**Exercise material:**
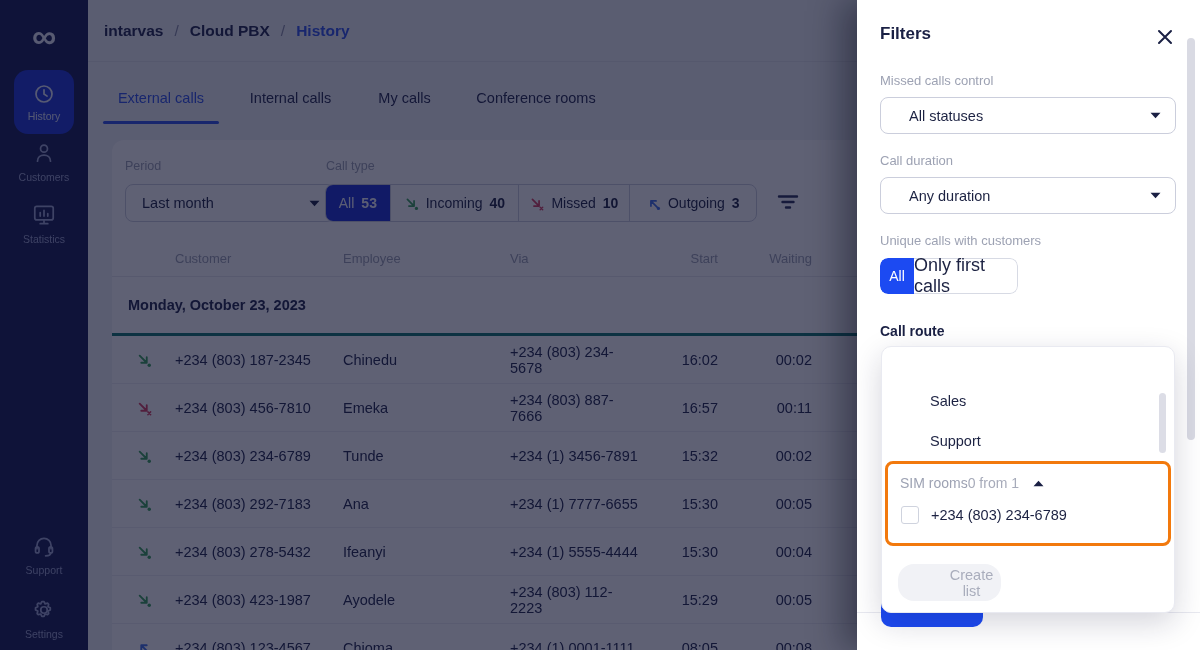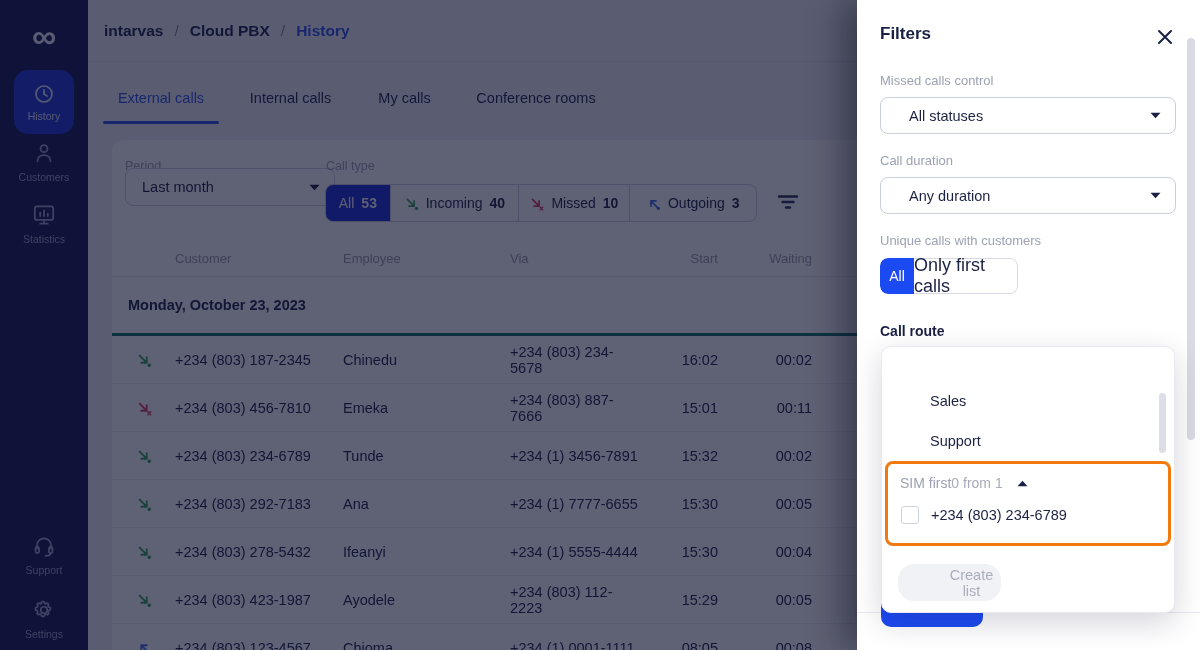--- a/index.html
+++ b/index.html
@@ -34,21 +34,21 @@
   .tab-active { color:#2F54EB; }
   .tab-underline { position:absolute; left:103px; top:121px; width:116px; height:3px; background:#2F54EB; border-radius:2px; z-index:6; }
 
   
   .card { position:absolute; left:112px; top:140px; width:1088px; height:510px; background:#FFFFFF;
     border-radius:12px 12px 0 0; z-index:5; }
   .ctl-label { position:absolute; font-size:12.5px; color:#9DA2B3; }
   .select { position:absolute; border:1px solid #CBCEDC; border-radius:8px; background:#fff; display:flex;
     align-items:center; font-size:14.5px; color:#1C2242; cursor:pointer; }
   .select .caret { position:absolute; right:14px; }
-  .period-select { left:13px; top:28px; width:210px; height:38px; padding-left:16px; }
+  .period-select { left:13px; top:44px; width:210px; height:38px; padding-left:16px; }
 
   .segmented { position:absolute; left:213px; top:44px; width:432px; height:38px; border:1px solid #CBCEDC;
     border-radius:8px; display:flex; overflow:hidden; background:#fff; }
   .seg { display:flex; align-items:center; justify-content:center; gap:7px; font-size:14px; color:#1C2242;
     border-left:1px solid #CBCEDC; cursor:pointer; }
   .seg:first-child { border-left:none; }
   .seg .cnt { font-weight:700; }
   .seg-active { background:#1B2FD6; color:#F2F4FE; }
   .funnel { position:absolute; left:665px; top:52px; width:22px; height:20px; cursor:pointer; }
 
@@ -251,21 +251,21 @@
       <div class="trow">
         <div class="dir">
             <svg width="16" height="16" viewBox="0 0 14 14" fill="none">
               <path d="M3.2 3.2 L9.2 9.2 M9.4 4.6 V9.4 H4.6" stroke="#D63E5E" stroke-width="1.6" stroke-linecap="round" stroke-linejoin="round"></path>
               <path d="M10.4 10.4 l2.4 2.4 M12.8 10.4 l-2.4 2.4" stroke="#D63E5E" stroke-width="1.3" stroke-linecap="round"></path>
             </svg>
           </div>
         <div>+234 (803) 456-7810</div>
         <div>Emeka</div>
         <div>+234 (803) 887-7666</div>
-        <div class="td-right">15:01</div>
+        <div class="td-right">16:57</div>
         <div class="td-right">00:11</div>
       </div>
 
       <div class="trow">
         <div class="dir">
             <svg width="16" height="16" viewBox="0 0 14 14" fill="none">
               <path d="M3.2 3.2 L9.2 9.2 M9.4 4.6 V9.4 H4.6" stroke="#38A058" stroke-width="1.6" stroke-linecap="round" stroke-linejoin="round"></path>
               <circle cx="11.6" cy="11.6" r="1.5" fill="#38A058"></circle>
             </svg>
           </div>
@@ -372,21 +372,21 @@
     <div class="footer-divider"></div>
     <button class="apply-btn"></button>
 
     <div class="dd-card">
       <div class="dd-item" style="top:46px;">Sales</div>
       <div class="dd-item" style="top:86px;">Support</div>
       <div class="inner-scroll"></div>
 
       <div class="sim-box">
         <div class="sim-head">
-          <span>SIM first</span>
+          <span>SIM rooms</span>
           <span class="spacer"></span>
           <span class="count" style="margin-right:14px; color:#A7ABBA;">0 from 1</span>
           <svg width="11" height="7" viewBox="0 0 11 7">
               <path d="M0.5 6.2 L5.5 0.8 L10.5 6.2 Z" fill="#1A2044"></path>
             </svg>
         </div>
         <div class="sim-row">
           <span class="checkbox"></span>
           <span class="sim-num">+234 (803) 234-6789</span>
         </div>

**Task:** Write out the entries word for word. Skip the pictures.

**Exercise answer:**
--- a/index.html
+++ b/index.html
@@ -34,21 +34,21 @@
   .tab-active { color:#2F54EB; }
   .tab-underline { position:absolute; left:103px; top:121px; width:116px; height:3px; background:#2F54EB; border-radius:2px; z-index:6; }
 
   
   .card { position:absolute; left:112px; top:140px; width:1088px; height:510px; background:#FFFFFF;
     border-radius:12px 12px 0 0; z-index:5; }
   .ctl-label { position:absolute; font-size:12.5px; color:#9DA2B3; }
   .select { position:absolute; border:1px solid #CBCEDC; border-radius:8px; background:#fff; display:flex;
     align-items:center; font-size:14.5px; color:#1C2242; cursor:pointer; }
   .select .caret { position:absolute; right:14px; }
-  .period-select { left:13px; top:28px; width:210px; height:38px; padding-left:16px; }
+  .period-select { left:13px; top:44px; width:210px; height:38px; padding-left:16px; }
 
   .segmented { position:absolute; left:213px; top:44px; width:432px; height:38px; border:1px solid #CBCEDC;
     border-radius:8px; display:flex; overflow:hidden; background:#fff; }
   .seg { display:flex; align-items:center; justify-content:center; gap:7px; font-size:14px; color:#1C2242;
     border-left:1px solid #CBCEDC; cursor:pointer; }
   .seg:first-child { border-left:none; }
   .seg .cnt { font-weight:700; }
   .seg-active { background:#1B2FD6; color:#F2F4FE; }
   .funnel { position:absolute; left:665px; top:52px; width:22px; height:20px; cursor:pointer; }
 
@@ -251,21 +251,21 @@
       <div class="trow">
         <div class="dir">
             <svg width="16" height="16" viewBox="0 0 14 14" fill="none">
               <path d="M3.2 3.2 L9.2 9.2 M9.4 4.6 V9.4 H4.6" stroke="#D63E5E" stroke-width="1.6" stroke-linecap="round" stroke-linejoin="round"></path>
               <path d="M10.4 10.4 l2.4 2.4 M12.8 10.4 l-2.4 2.4" stroke="#D63E5E" stroke-width="1.3" stroke-linecap="round"></path>
             </svg>
           </div>
         <div>+234 (803) 456-7810</div>
         <div>Emeka</div>
         <div>+234 (803) 887-7666</div>
-        <div class="td-right">15:01</div>
+        <div class="td-right">16:57</div>
         <div class="td-right">00:11</div>
       </div>
 
       <div class="trow">
         <div class="dir">
             <svg width="16" height="16" viewBox="0 0 14 14" fill="none">
               <path d="M3.2 3.2 L9.2 9.2 M9.4 4.6 V9.4 H4.6" stroke="#38A058" stroke-width="1.6" stroke-linecap="round" stroke-linejoin="round"></path>
               <circle cx="11.6" cy="11.6" r="1.5" fill="#38A058"></circle>
             </svg>
           </div>
@@ -372,21 +372,21 @@
     <div class="footer-divider"></div>
     <button class="apply-btn"></button>
 
     <div class="dd-card">
       <div class="dd-item" style="top:46px;">Sales</div>
       <div class="dd-item" style="top:86px;">Support</div>
       <div class="inner-scroll"></div>
 
       <div class="sim-box">
         <div class="sim-head">
-          <span>SIM first</span>
+          <span>SIM rooms</span>
           <span class="spacer"></span>
           <span class="count" style="margin-right:14px; color:#A7ABBA;">0 from 1</span>
           <svg width="11" height="7" viewBox="0 0 11 7">
               <path d="M0.5 6.2 L5.5 0.8 L10.5 6.2 Z" fill="#1A2044"></path>
             </svg>
         </div>
         <div class="sim-row">
           <span class="checkbox"></span>
           <span class="sim-num">+234 (803) 234-6789</span>
         </div>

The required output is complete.